Hambatan dalam Pelaksanaan Tata Kelola Klinik
di RS SMC Kabupaten Tasikmalaya

1. Belum memberikan second opinion terhadap alternatif pemberian pelayanan keperawatan bagi
pasien
2. Discharge Planning belum maksimal iimplementasikan dikarenakan fungsi Case Manager
Keperawatan belum aktif.
3. Manajemen resiko sudah dijalankan berkoordinasi dengan Komite Mutu RS, kelemahannya belum
melaksanakan FMEA dengan optimal
4. RCA sudah berjalan pada insiden KTD yang dilaporkan, tetapi rencana tindak lanjut kurang terkontrol.
5. Belum melaksanakan pengkajan ‘harga’ (cost) terhadap suatu risiko.
6. Pelaporan insiden terkendala ‘blaming culture’ dan ‘culture of denial’, belum bisa dirubah menjadi
‘learning culture’
7. Kolaboratif interdisiplin masih melaksanakan medical instruction, dan medical power masih dominan.
8. Indikator mutu keperawatan masih berdasar SPM, belum dikembangkan sesuai aplikasi keperawatan
terkini
9. Sistem jenjang karir belum dijalankan ideal.
Solusi Permasalahan Tata Kelola Klinik
1. Mengaktifkan case manager perawat sesuai tugas pokok dan fungsinya
terhadap kasus-kasus patient safety.
2. Tindak lanjut RCA dan FMEA terhadap kasus patient safety dimonitor dan

dievaluasi secara berkala, transparan, akuntabel.

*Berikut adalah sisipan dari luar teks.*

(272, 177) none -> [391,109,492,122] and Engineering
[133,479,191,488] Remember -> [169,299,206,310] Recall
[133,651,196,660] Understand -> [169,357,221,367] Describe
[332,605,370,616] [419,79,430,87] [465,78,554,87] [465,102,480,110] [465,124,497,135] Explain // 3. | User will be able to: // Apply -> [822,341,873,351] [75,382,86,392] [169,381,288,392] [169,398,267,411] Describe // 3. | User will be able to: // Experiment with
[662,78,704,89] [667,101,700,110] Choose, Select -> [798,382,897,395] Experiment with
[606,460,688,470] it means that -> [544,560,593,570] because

3. Meningkatkan budaya ‘non blaming culture’ dalam pelaporan insiden.
4. Mengaktifkan komite keperawatan dalam pelaksanaan audit klinik untuk
meningkatkan kualitas pelayanan keperawatan.
5. Meningkatkan komunikasi dan kolaborasi interdisiplin dengan meningkatkan
pengetahuan dan keterampilan perawat.